What you should do ▸ Copy out each line below that has the word "name" in it.

** Opening Material to process block **

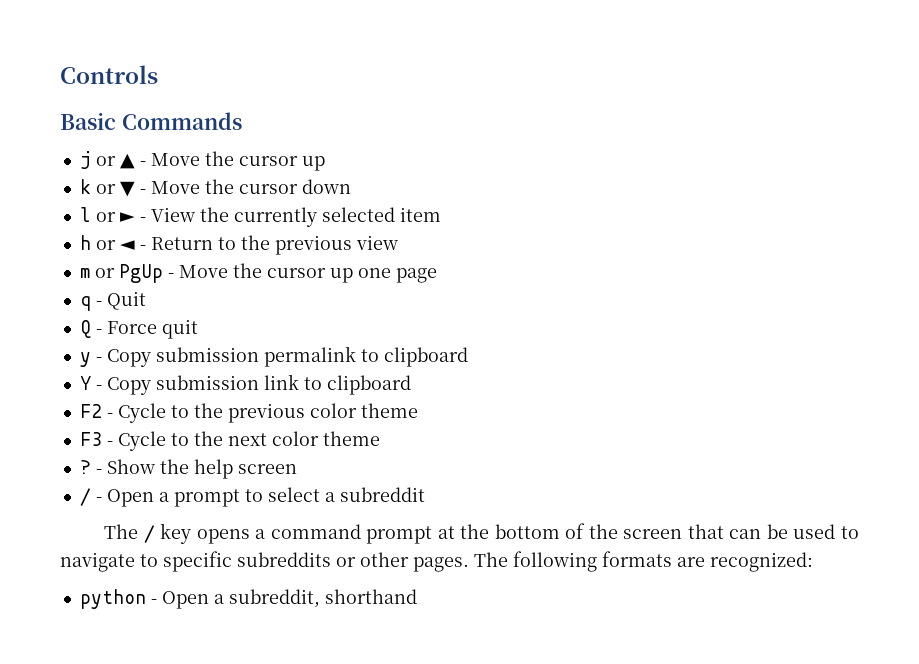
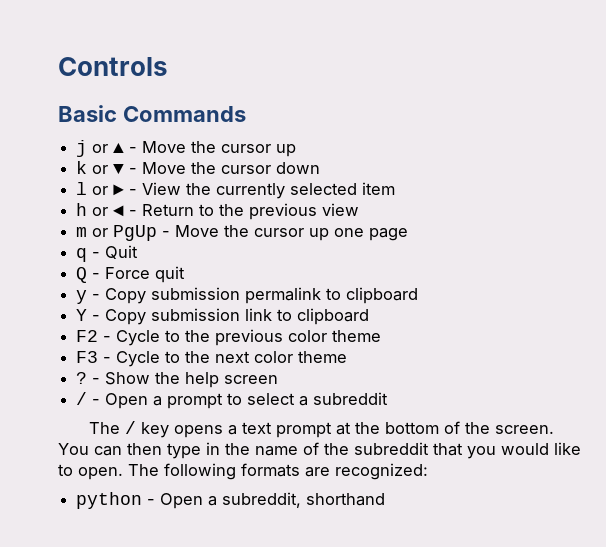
- The / key opens a command prompt at the bottom of the screen that can be used to navigate to specific subreddits or other pages.
+ The / key opens a text prompt at the bottom of the screen. You can then type in the name of the subreddit that you would like to open.

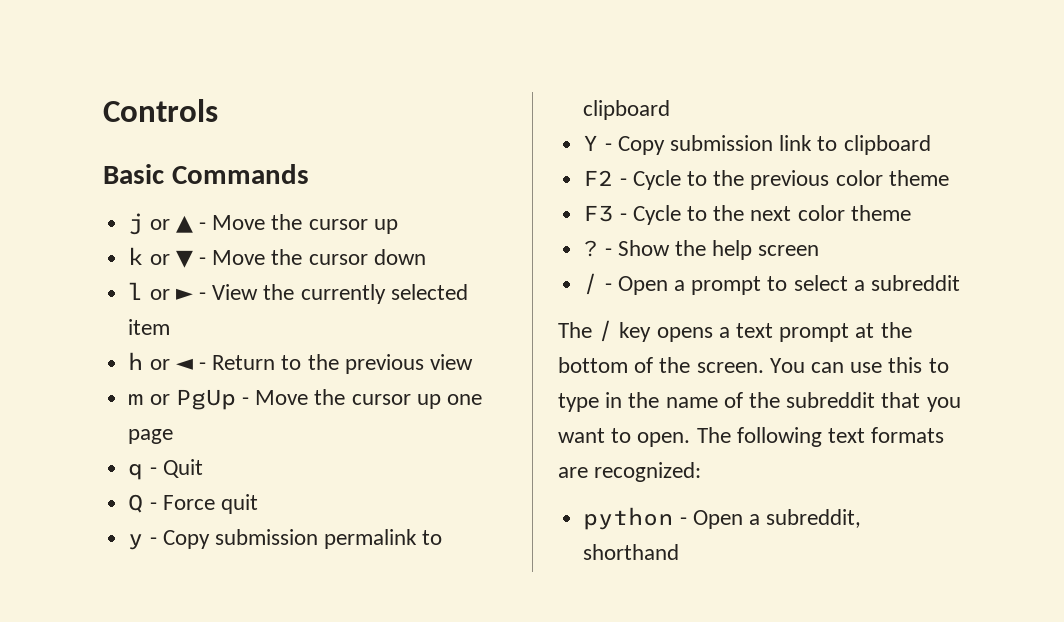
- You can then type in the name of the subreddit that you would like to open.
+ You can use this to type in the name of the subreddit that you want to open.
- The following formats are recognized:
+ The following text formats are recognized:

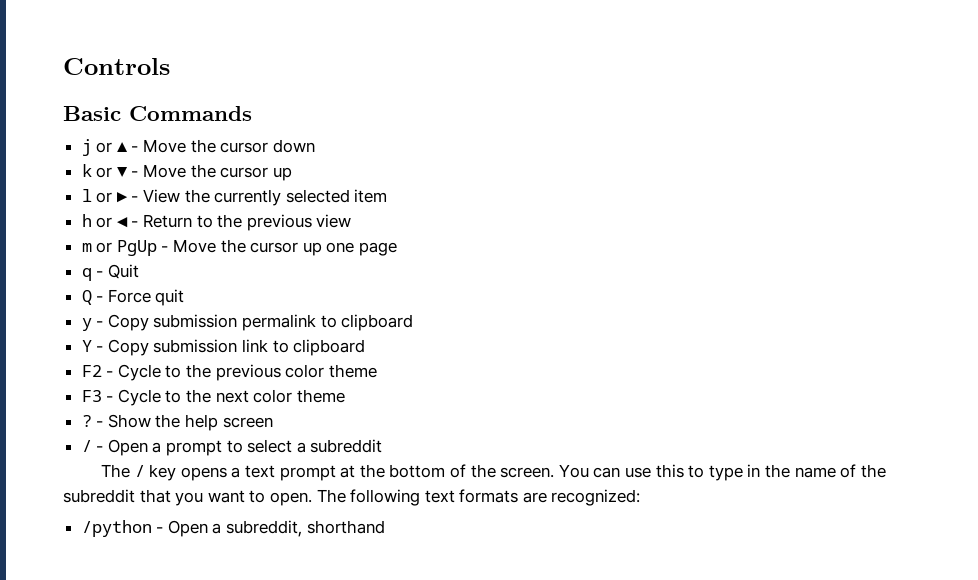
- j or ▲ - Move the cursor up
+ j or ▲ - Move the cursor down
- k or ▼ - Move the cursor down
+ k or ▼ - Move the cursor up
- python - Open a subreddit, shorthand
+ /python - Open a subreddit, shorthand

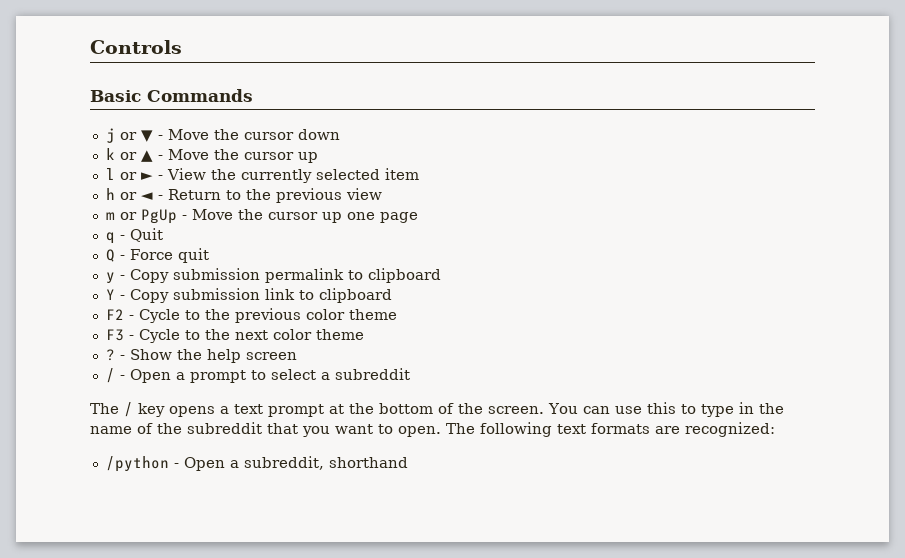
- j or ▲ - Move the cursor down
+ j or ▼ - Move the cursor down
- k or ▼ - Move the cursor up
+ k or ▲ - Move the cursor up

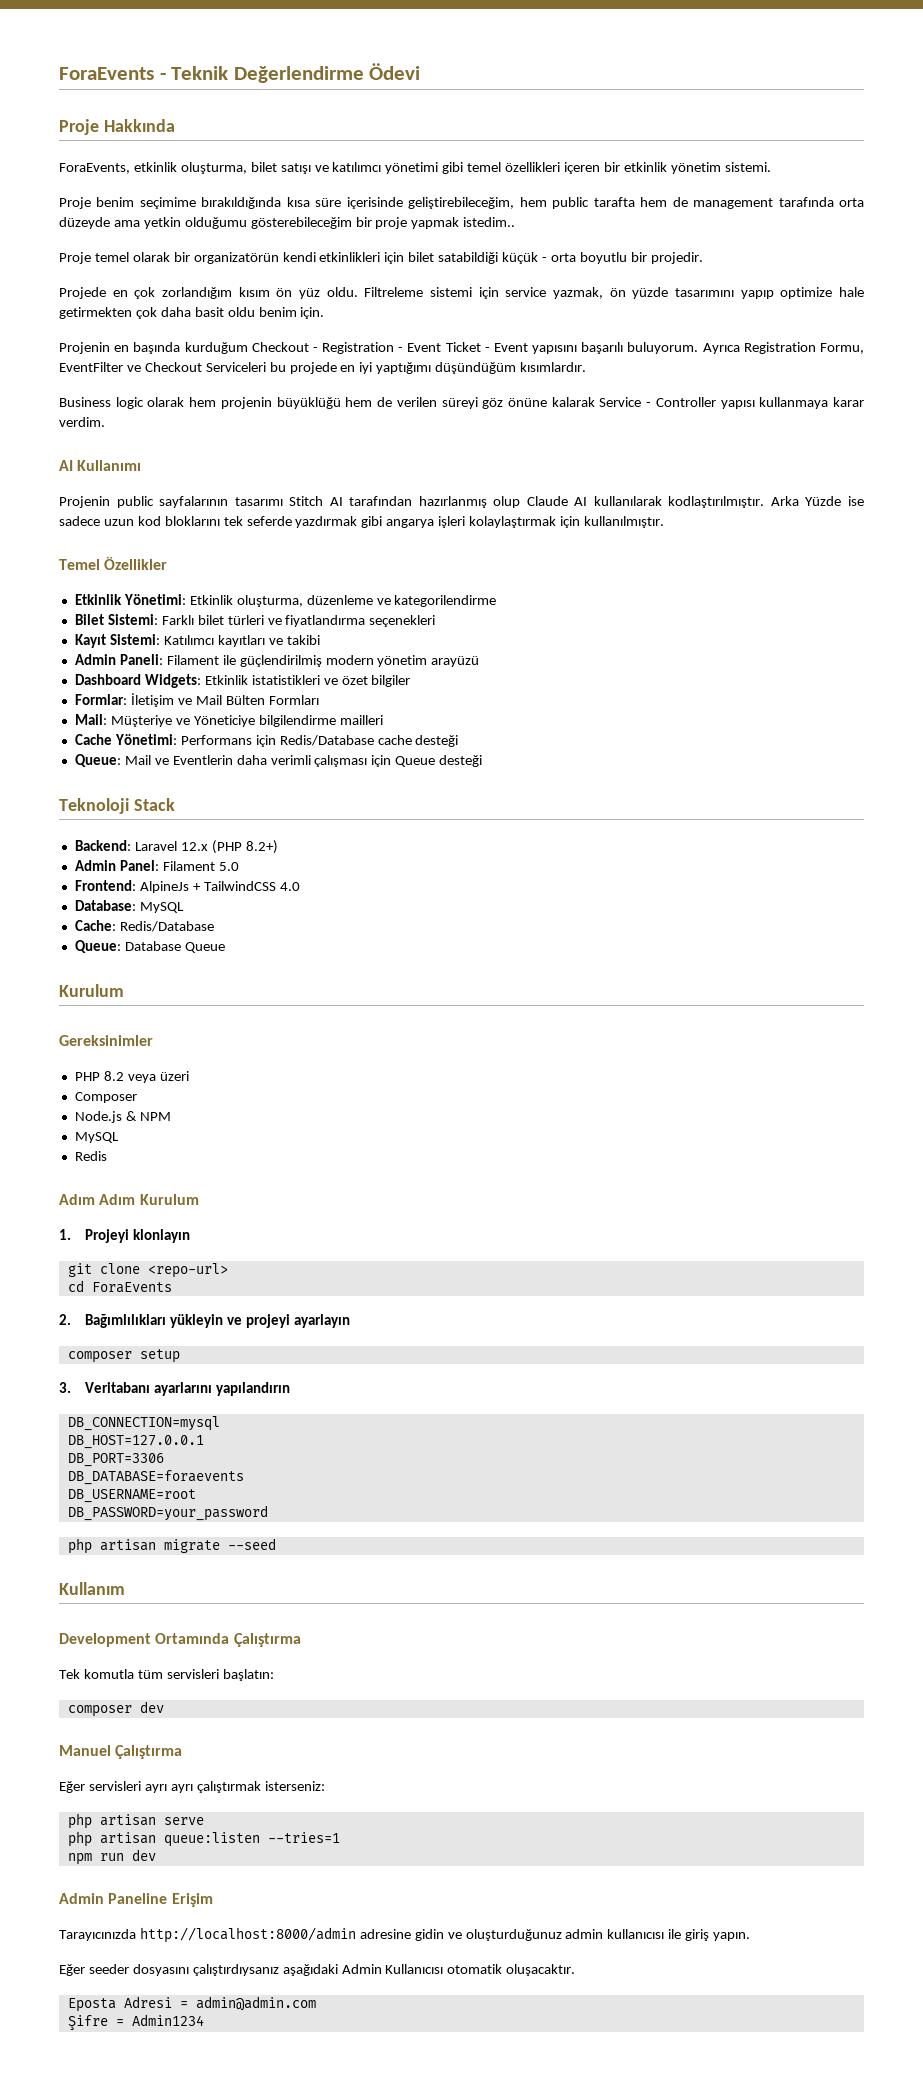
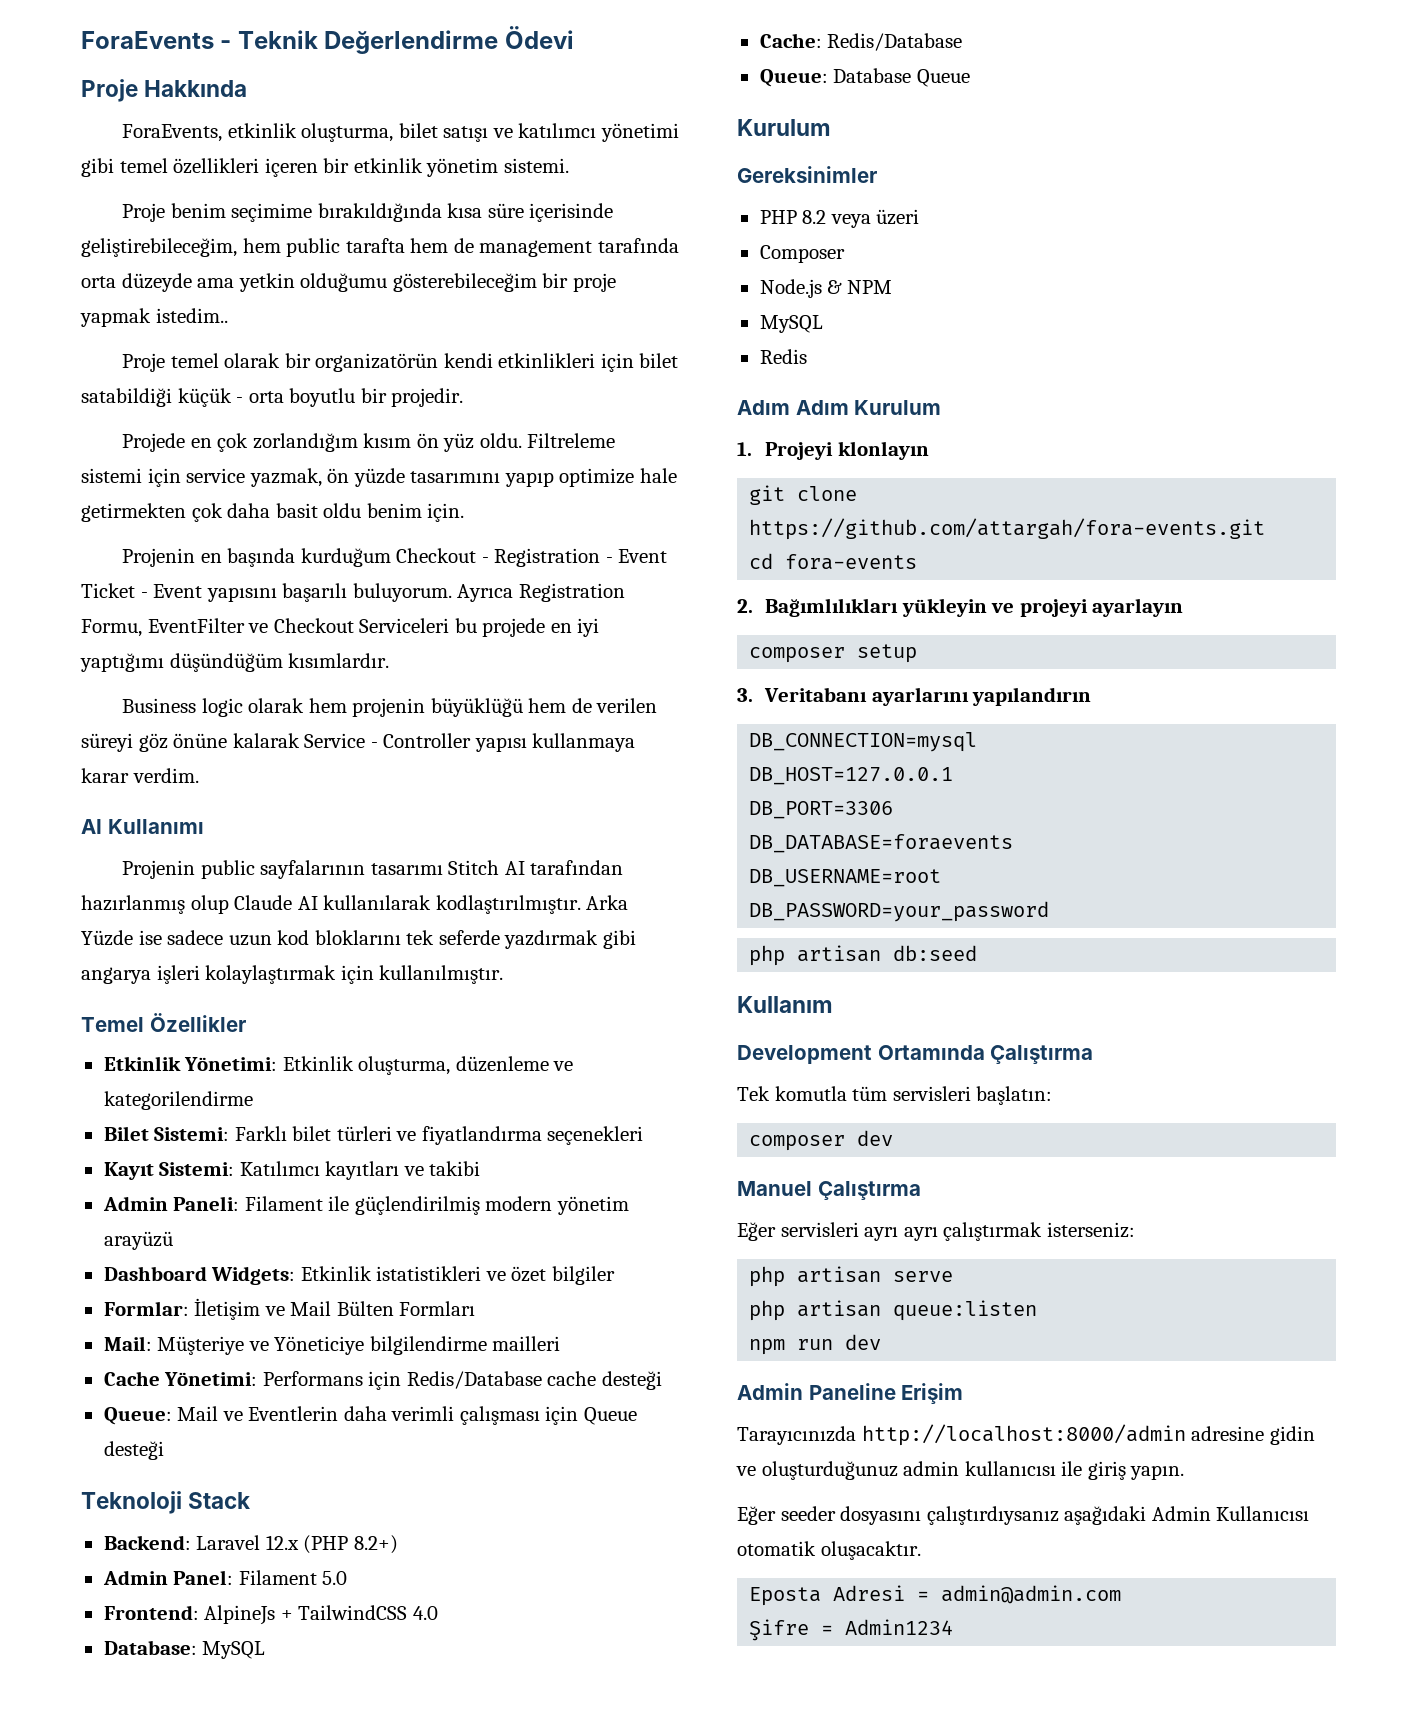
- git clone <repo-url>
+ git clone https://github.com/attargah/fora-events.git
- cd ForaEvents
+ cd fora-events
- php artisan migrate --seed
+ php artisan db:seed
- php artisan queue:listen --tries=1
+ php artisan queue:listen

** Closing Material to process block **

Output below ▸
+ The / key opens a text prompt at the bottom of the screen. You can then type in the name of the subreddit that you would like to open.
- You can then type in the name of the subreddit that you would like to open.
+ You can use this to type in the name of the subreddit that you want to open.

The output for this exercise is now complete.